Koch network admits its push against Trump's tariffs has fallen flat

The Soro Enshi container ship at the Yangshan Deep Water Port in Shanghai on July 10, 2018. Bloomberg photo by Qilai Shen.

The Koch network political arm is conceding it has lost the early fight in its battle against President Donald Trump's tariffs.

The conservative powerhouse group funded partly by billionaire industrialist Charles Koch remains committed to the cause. But its leaders are acknowledging their attempt to turn voters against Trump's preferred weapon in his trade wars through a massive political advertising campaign has mostly fallen flat and the strategy needs retooling, as CNBC's Brian Schwartz was the first to report.

"We remain fully committed to free trade and are always adjusting our plans and tactics," an official with Americans for Prosperity, the Koch grass-roots lobbying group, tells me in an email. "Tariffs are destructive, but we recognize that the economic toll is diffuse and not felt evenly among all Americans."

That is, only a relatively small slice of the population has suffered acutely from Trump's escalating import duties. That cohort includes farmers, manufacturers, and some in the retail and tech industries. But many continue backing Trump and his trade offensive nevertheless. And so do everyday consumers who haven't felt enough pain to reassess their support of the president's strategy.

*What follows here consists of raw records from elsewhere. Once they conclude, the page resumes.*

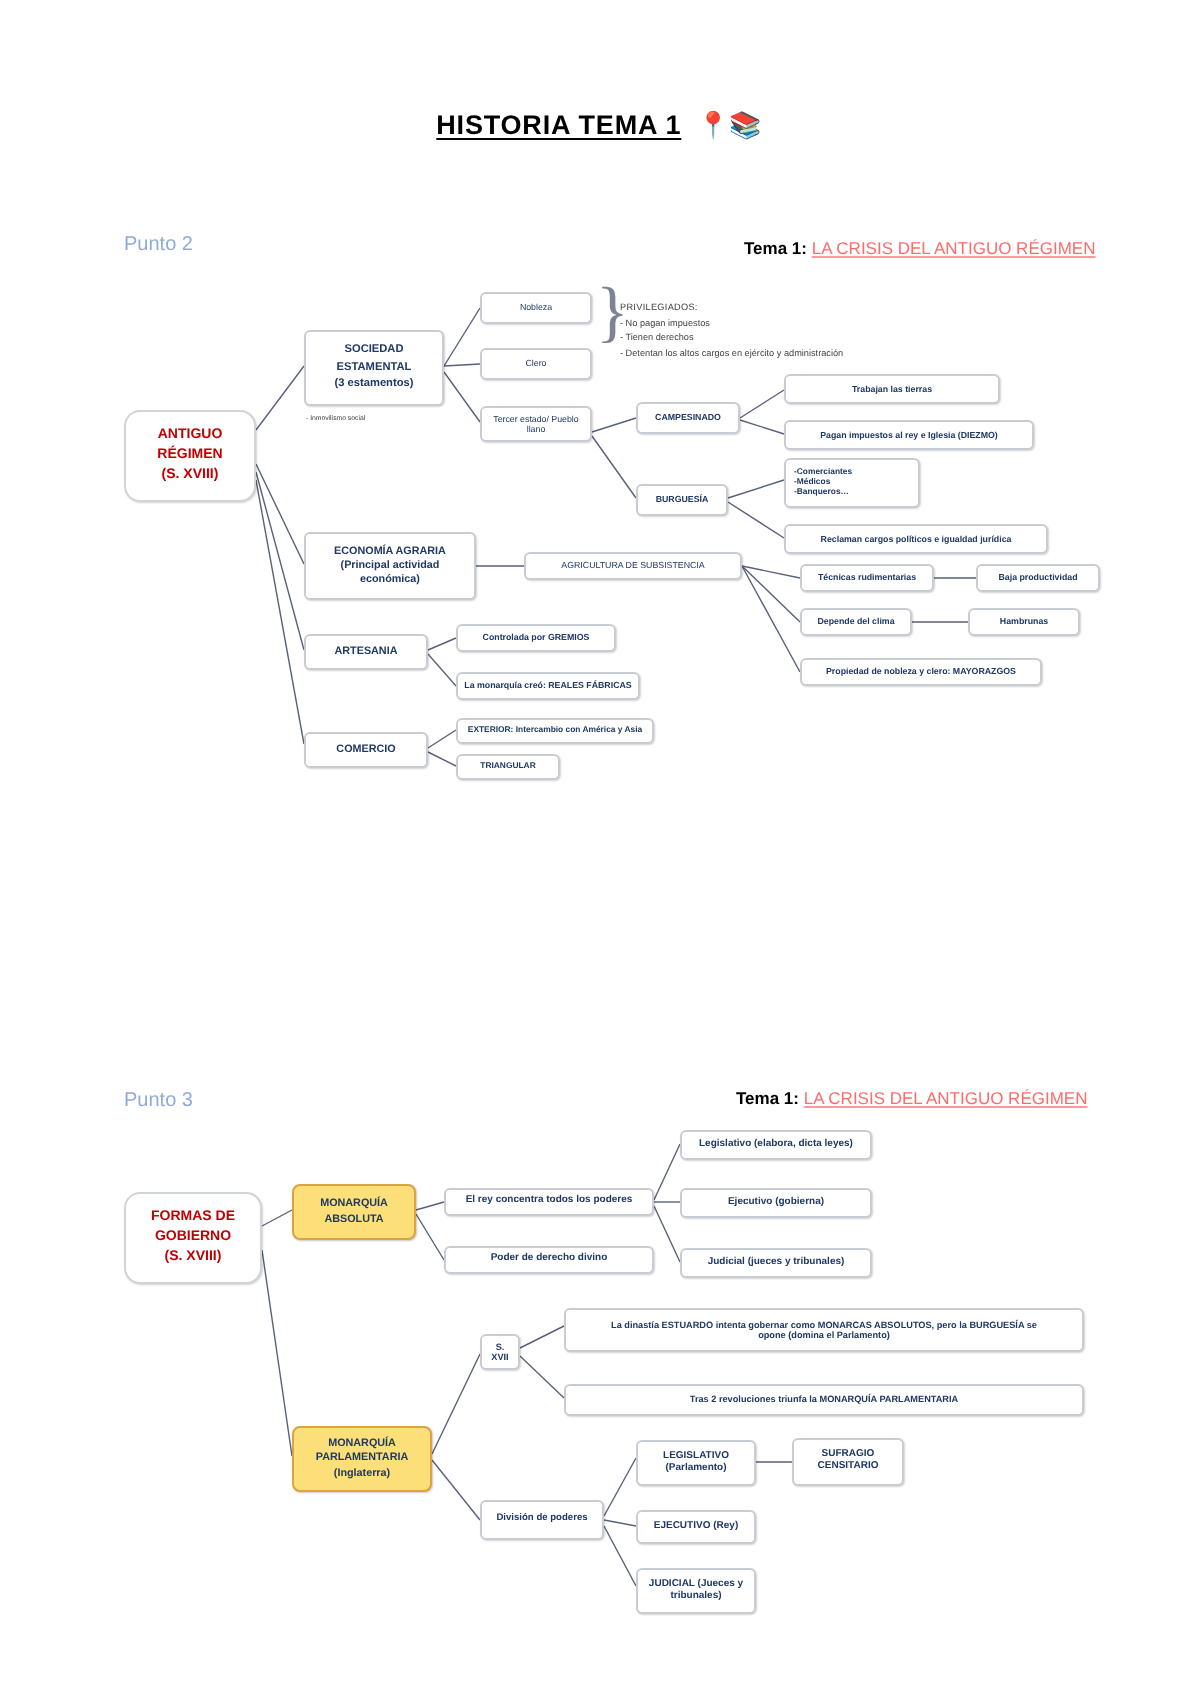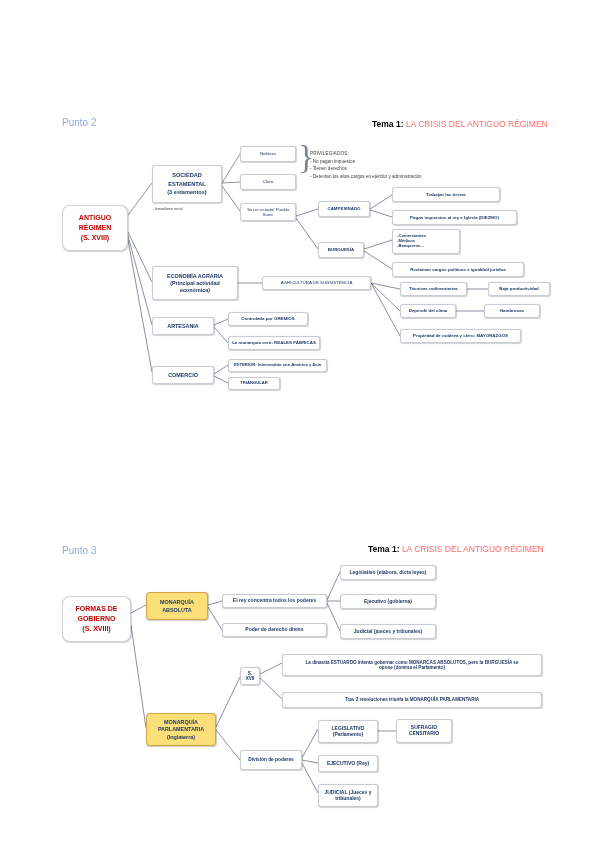--- a/index.html
+++ b/index.html
@@ -31,6 +31,10 @@
 
 <div class="page">
 
+  <div class="ttl">
+    <u>HISTORIA TEMA 1</u>
+    <span class="emoji">&nbsp;📍</span><span class="emoji">📚</span>
+  </div>
 
   <svg class="links" viewBox="0 0 599 848">
     <g stroke="#59617a" stroke-width="0.7" fill="none">

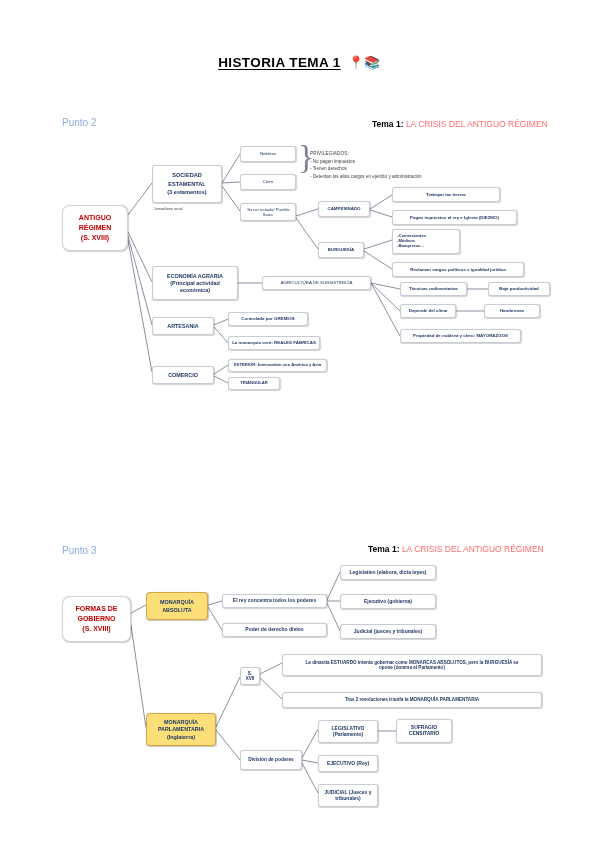--- a/index.html
+++ b/index.html
@@ -19,7 +19,7 @@
   .punto{position:absolute;font-size:10px;color:#8faadc;}
   .tema{position:absolute;font-size:8.5px;white-space:nowrap;}
   .tema b{color:#000;}
-  .tema span{color:#ff6b6b;text-decoration-color:#ff9a9a;}
+  .tema span{color:#ff6b6b;text-decoration:underline;text-decoration-color:#ff9a9a;}
   .freetext{position:absolute;color:#404040;white-space:pre;}
   .priv{position:absolute;font-size:4.6px;color:#404040;line-height:1.65;}
   .priv .hd{letter-spacing:.15px;}

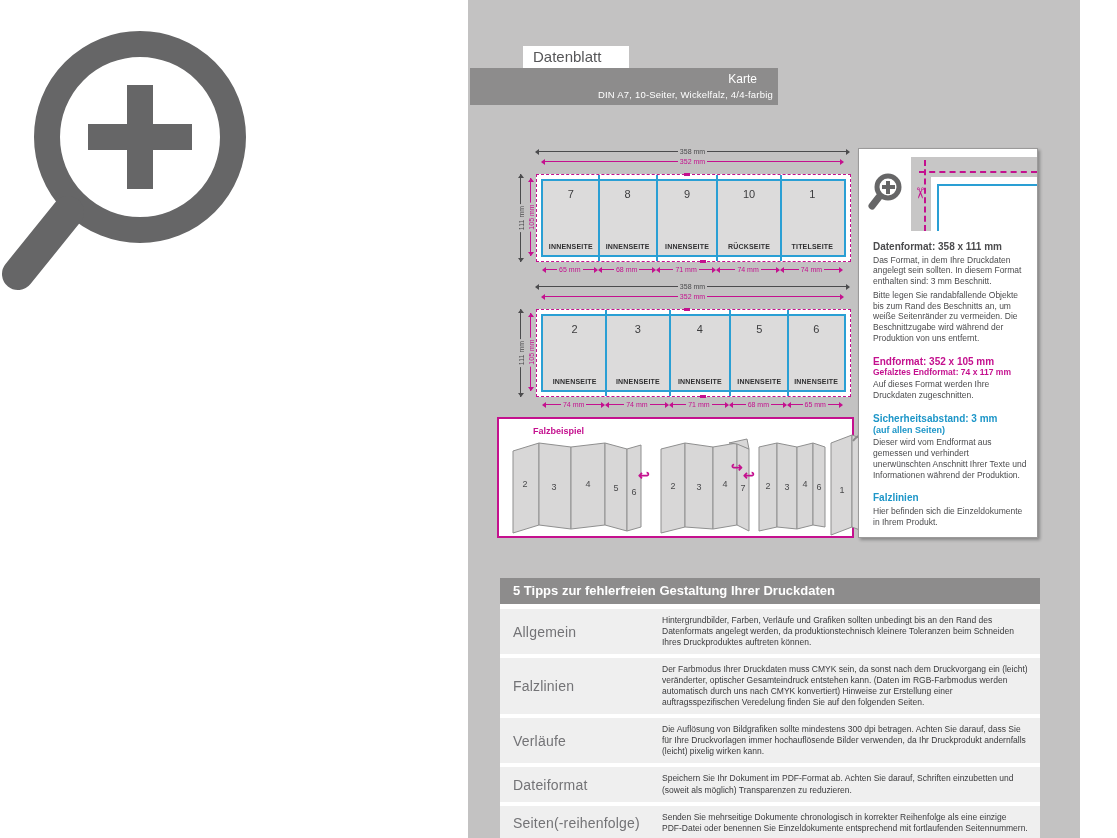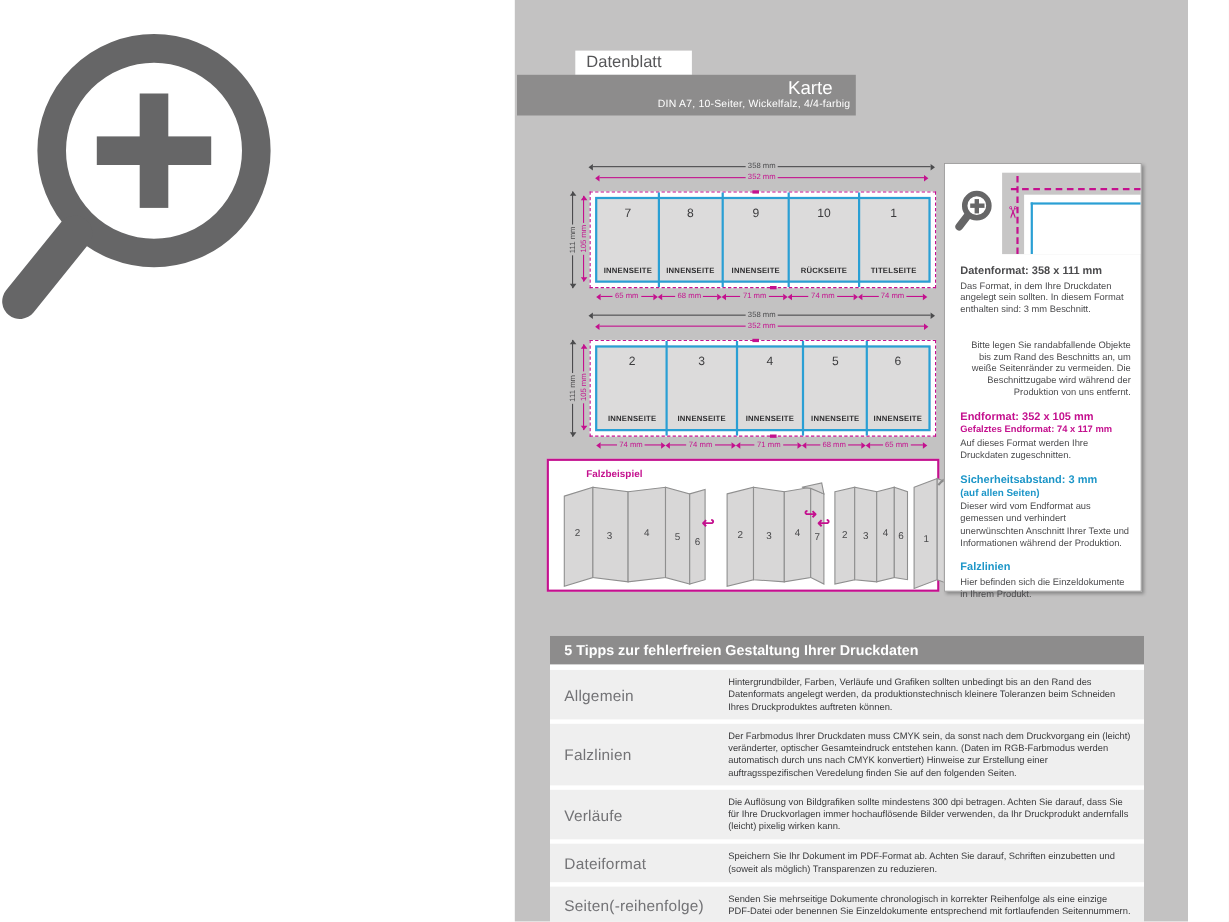--- a/index.html
+++ b/index.html
@@ -12,7 +12,7 @@
     color:#565658;font-size:15px;line-height:22px;padding-left:10px;box-sizing:border-box;margin-left:36px;}
   .banner{position:absolute;left:470px;top:68px;width:308px;height:37px;background:#8d8c8c;color:#fff;
     text-align:right;box-sizing:border-box;padding:2px 5px 0 0;}
-  .banner-title{font-size:17px;line-height:19px;padding-right:16px;}
+  .banner-title{font-size:12px;line-height:19px;padding-right:16px;}
   .banner-sub{font-size:9.5px;line-height:12px;letter-spacing:.2px;}
 
   

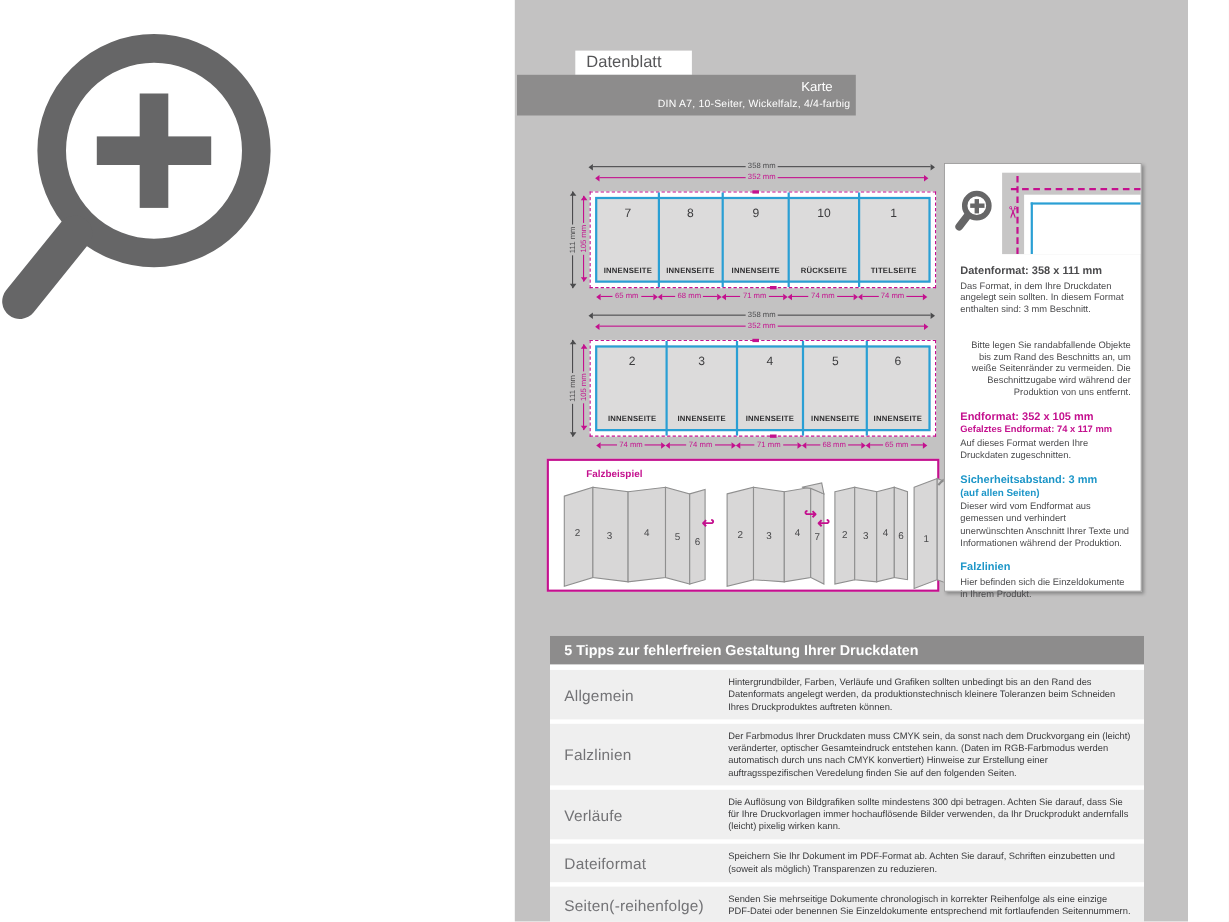--- a/index.html
+++ b/index.html
@@ -61,7 +61,7 @@
   .info-text{position:absolute;left:14px;right:9px;top:92px;color:#4b4b4d;}
   .it-h{font-size:10px;font-weight:bold;color:#4b4b4d;line-height:1.15;}
   .it-p{font-size:8.5px;line-height:1.27;margin-top:2px;}
-  .mt9{margin-top:21px;text-align:right;} .mt12{margin-top:12px;}
+  .mt9{margin-top:3px;} .mt12{margin-top:12px;}
   .h-mag{color:#c4108e;} .h-blue{color:#1d96c8;}
   .sub-mag{font-size:8.5px;font-weight:bold;color:#c4108e;line-height:1.2;}
   .sub-blue{font-size:9px;font-weight:bold;color:#1d96c8;line-height:1.2;}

Polls bear out the Koch group's finding. The most recent Washington Post-ABC News poll, for example, found while 56 percent of voters say they disapprove of his trade offensive against China, another 35 percent approve, a number that aligns roughly with his overall support. Similarly, 6 in 10 said they are worried the confrontation with China will drive up the price of household staples, while 4 in 10, a healthy minority, said they were less concerned.

And the White House has doubled down on a strategy for bailing out at least one of the constituencies pinched hardest by its tit-for-tat with Beijing. The administration is doling out $28 billion in relief to farmers, a tab that makes the program "more than twice as expensive as the 2009 bailout of Detroit's Big Three automakers, which cost taxpayers $12 billion," Bloomberg News' reports. "And farmers expect the money to keep flowing: In an August survey by Purdue University and the CME Group, 58% said they anticipate another round of trade aid next year."

The polling and the Koch group's pivot point to an advantage for the Trump team, and a challenge facing Democrats as they seek to put the economy front and center in the 2020 campaign. Economists agree the trade war is taking a meaningful bite out of growth at home, with Fed researchers pegging the damage at a full percentage point through the early part of next year. The conflict has stoked concerns it will hurry the arrival of the next recession.

But it's arguably less clear Trump's tariffs are diminishing his support among his base. "The argument that, you know, the tariffs are adding a couple thousand dollars to the pickup truck that you're buying is not persuasive," a senior Koch official told CNBC's Schwartz. "It doesn't penetrate with the people that are willing to go along with the argument that you have to punish China."

The Koch network hasn't yet settled on its next strategy. But it appears aimed at taking advantage of growing popular support for free trade generally. "You can look for us to engage in making the benefits of trade - taken for granted for decades - more widely appreciated," the official told me. "Ultimately that will impact our nation's trade policy more favorably for the benefit of more Americans."

The group first entered the fray over Trump's trade offensive in June 2018. At the time, it pledged to wage a multiyear, multimillion-dollar campaign against the imposition of tariffs, just days after Trump slapped duties on steel and aluminum imports and prepared the first round of duties on $50 billion of Chinese goods. Now, $250 billion of Chinese imports face a 25 percent tariff, and another $112 billion face a 15 percent tariff. And Trump has pledged to further dial up the import taxes next month and again in December.

Mid-level negotiations between the countries resumed this week, an attempt to lay a foundation for more senior-level talks next month. But expectations for a breakthrough remain low.